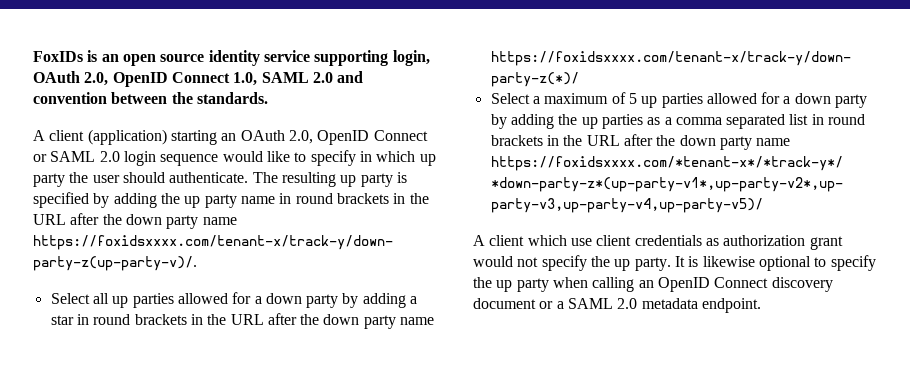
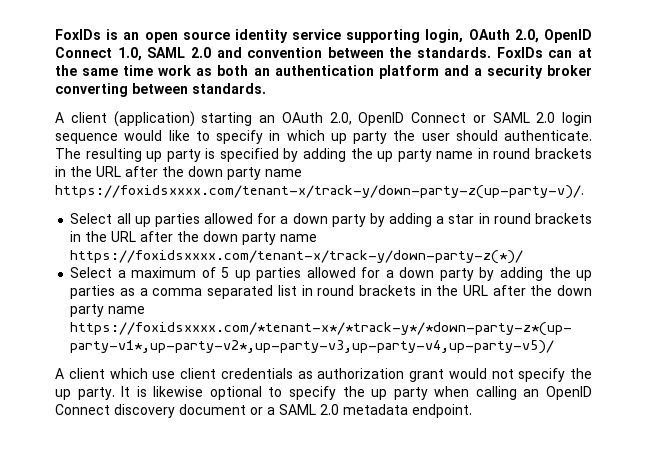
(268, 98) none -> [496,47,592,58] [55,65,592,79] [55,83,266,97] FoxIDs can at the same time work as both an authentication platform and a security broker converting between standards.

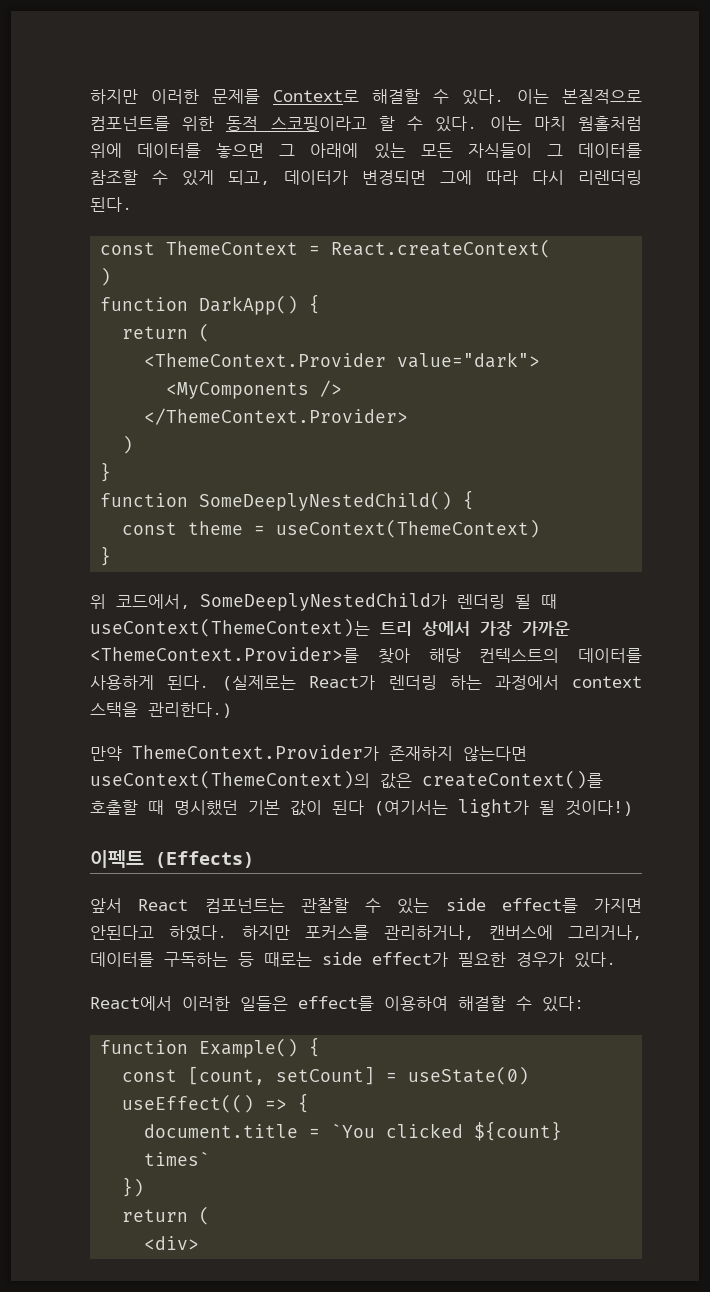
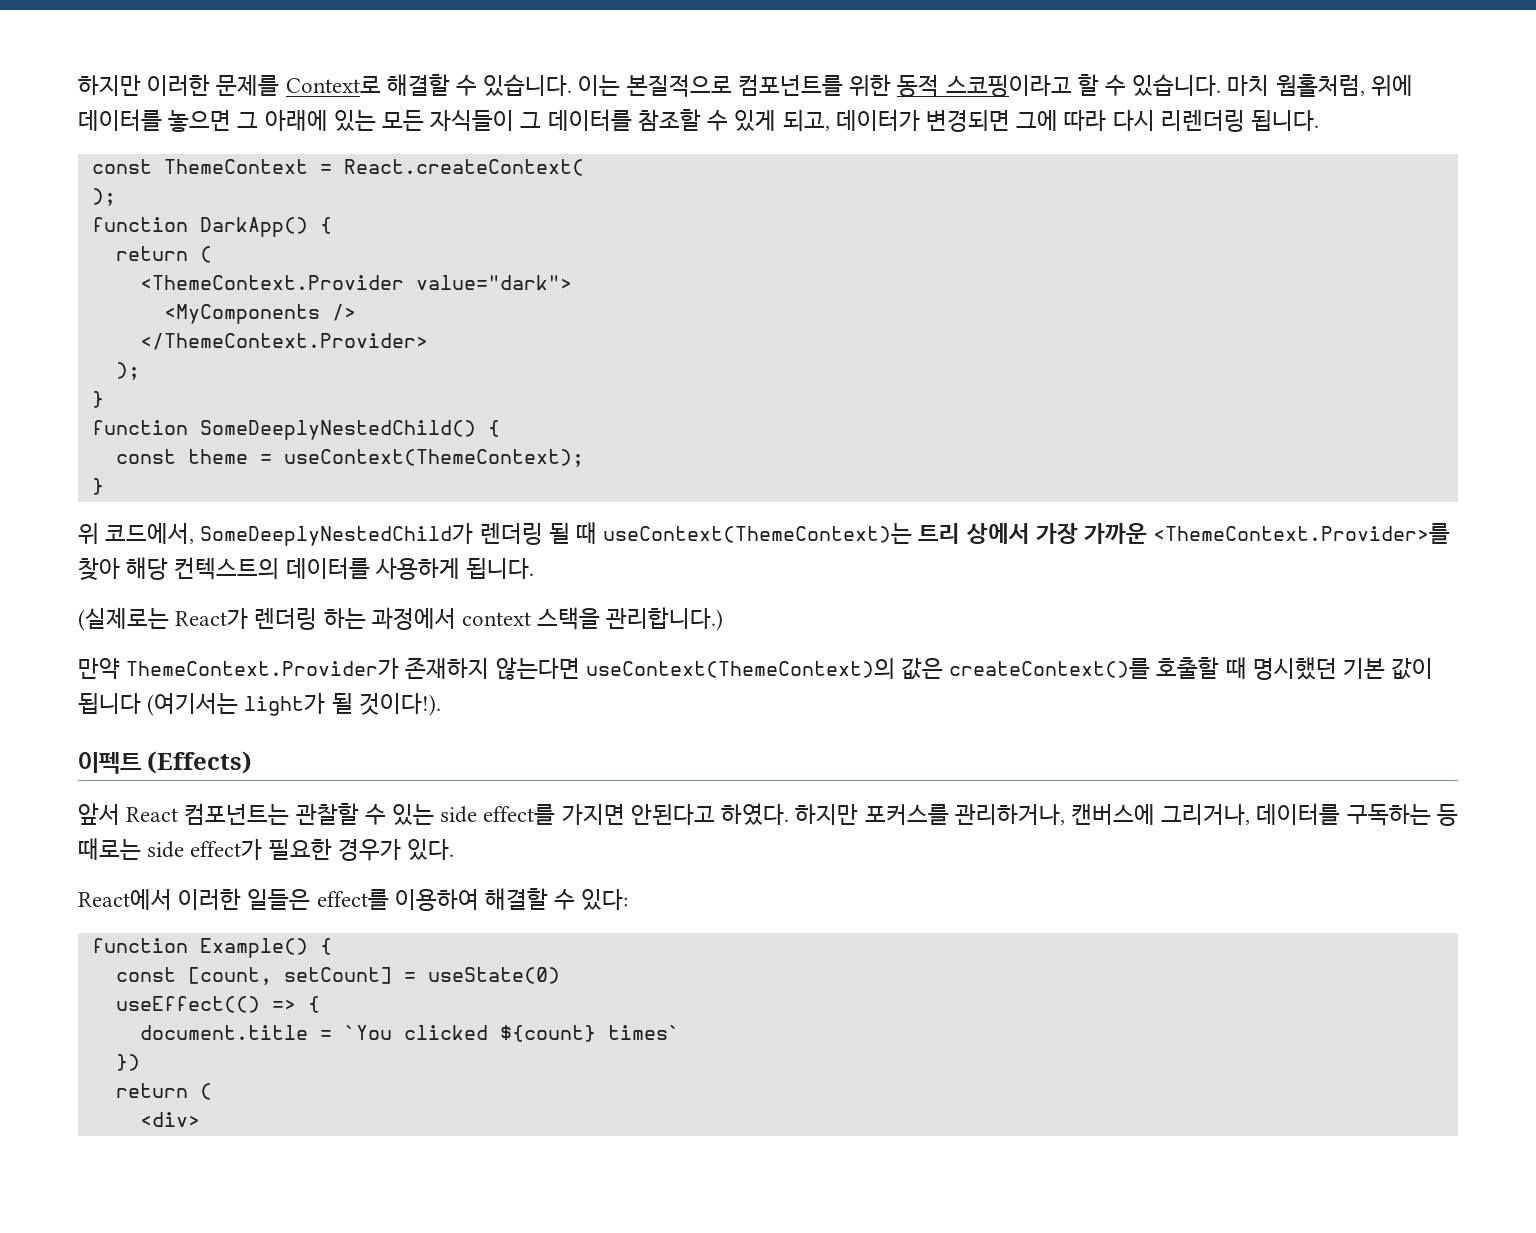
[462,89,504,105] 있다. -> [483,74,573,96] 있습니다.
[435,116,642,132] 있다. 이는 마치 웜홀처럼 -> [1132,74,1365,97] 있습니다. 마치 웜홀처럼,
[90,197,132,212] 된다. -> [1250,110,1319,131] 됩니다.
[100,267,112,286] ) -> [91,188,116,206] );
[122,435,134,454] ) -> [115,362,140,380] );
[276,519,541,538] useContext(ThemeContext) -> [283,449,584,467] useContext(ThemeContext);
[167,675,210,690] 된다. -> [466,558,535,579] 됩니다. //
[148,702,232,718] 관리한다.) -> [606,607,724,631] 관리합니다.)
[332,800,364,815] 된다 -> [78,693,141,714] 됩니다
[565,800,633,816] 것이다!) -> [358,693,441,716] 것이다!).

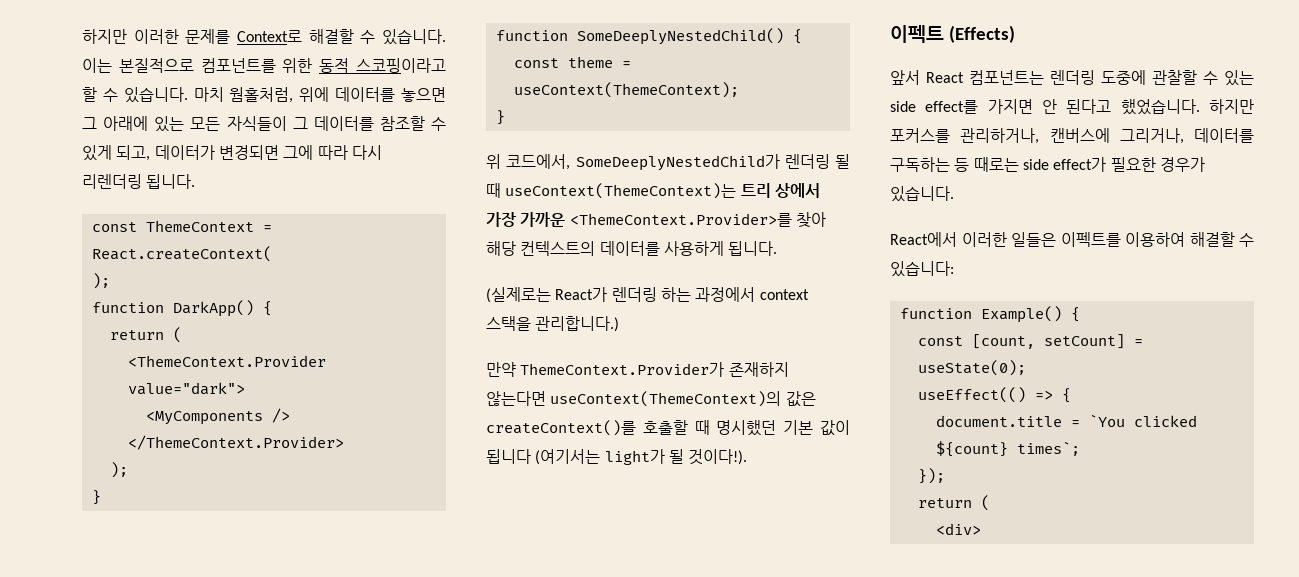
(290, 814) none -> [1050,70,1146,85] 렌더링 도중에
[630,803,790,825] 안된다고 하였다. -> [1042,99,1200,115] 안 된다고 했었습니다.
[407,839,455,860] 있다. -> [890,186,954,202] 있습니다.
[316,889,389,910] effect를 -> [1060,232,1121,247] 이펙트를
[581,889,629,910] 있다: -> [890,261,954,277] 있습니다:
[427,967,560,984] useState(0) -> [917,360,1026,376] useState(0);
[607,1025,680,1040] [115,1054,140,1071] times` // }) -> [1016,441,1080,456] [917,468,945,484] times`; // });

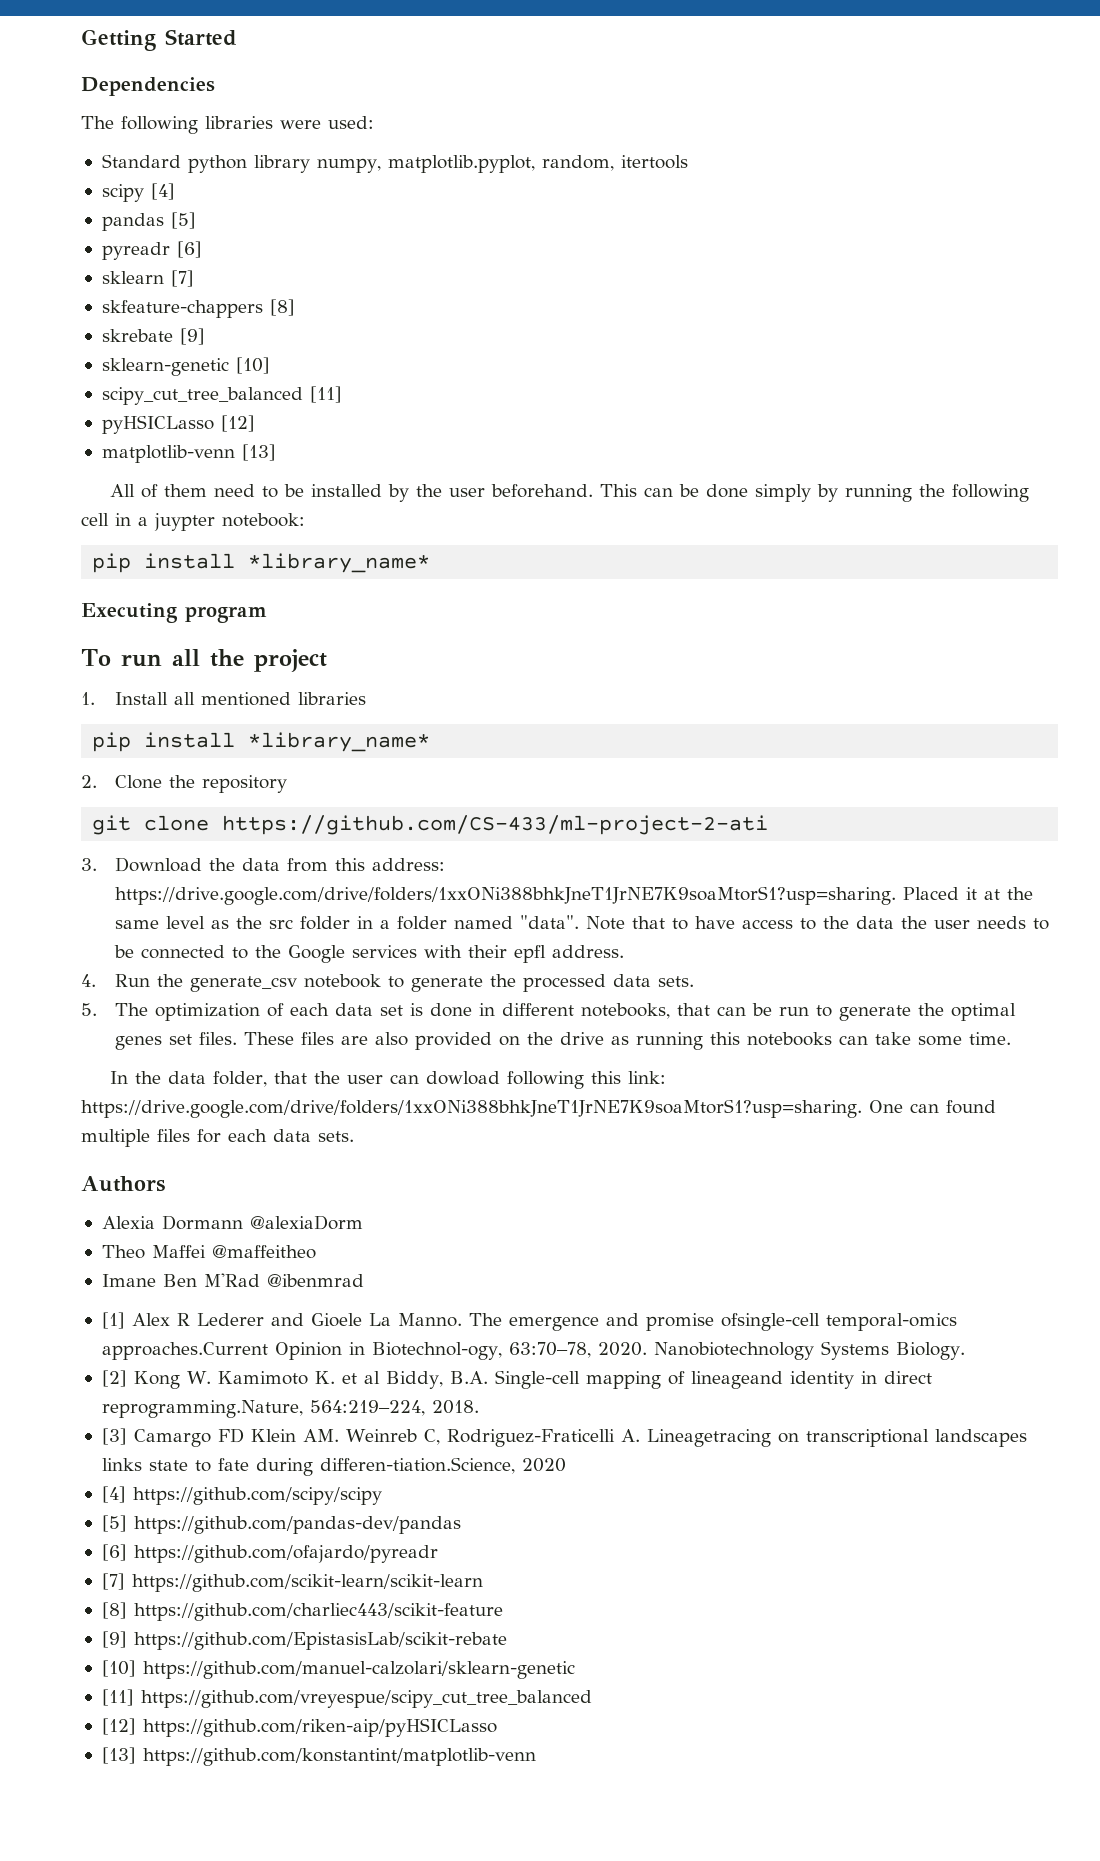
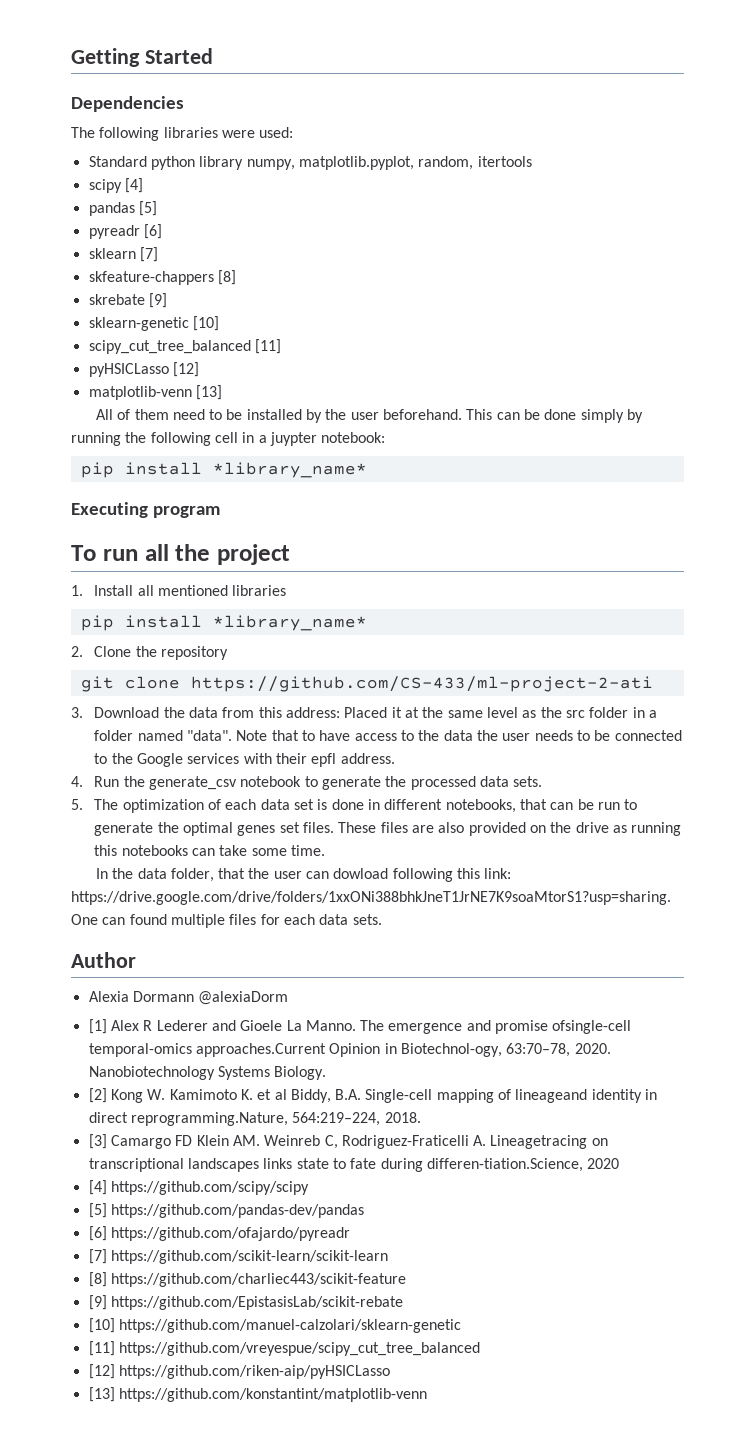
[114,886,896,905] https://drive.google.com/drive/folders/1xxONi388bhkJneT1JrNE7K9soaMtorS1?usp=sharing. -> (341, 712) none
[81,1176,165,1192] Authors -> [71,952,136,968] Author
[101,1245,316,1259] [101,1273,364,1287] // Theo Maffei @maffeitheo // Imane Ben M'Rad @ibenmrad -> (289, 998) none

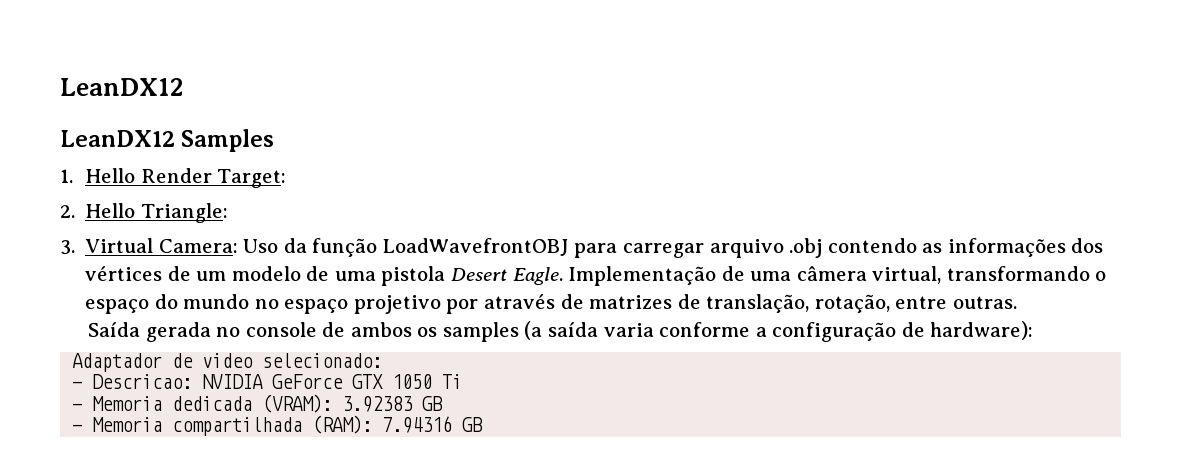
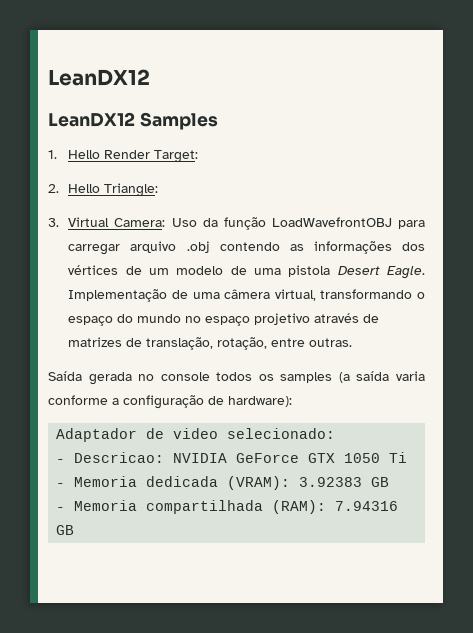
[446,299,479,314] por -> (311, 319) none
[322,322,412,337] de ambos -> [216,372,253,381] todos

■ **Exercise prompt**
Retype each line of the data exactly, beginning with the first; include the line containing "[332,800,364,815] 된다 -> [78,693,141,714] 됩니다" and stop there, skipping every picture.

■ **Task result**
(268, 98) none -> [496,47,592,58] [55,65,592,79] [55,83,266,97] FoxIDs can at the same time work as both an authentication platform and a security broker converting between standards.

[462,89,504,105] 있다. -> [483,74,573,96] 있습니다.
[435,116,642,132] 있다. 이는 마치 웜홀처럼 -> [1132,74,1365,97] 있습니다. 마치 웜홀처럼,
[90,197,132,212] 된다. -> [1250,110,1319,131] 됩니다.
[100,267,112,286] ) -> [91,188,116,206] );
[122,435,134,454] ) -> [115,362,140,380] );
[276,519,541,538] useContext(ThemeContext) -> [283,449,584,467] useContext(ThemeContext);
[167,675,210,690] 된다. -> [466,558,535,579] 됩니다. //
[148,702,232,718] 관리한다.) -> [606,607,724,631] 관리합니다.)
[332,800,364,815] 된다 -> [78,693,141,714] 됩니다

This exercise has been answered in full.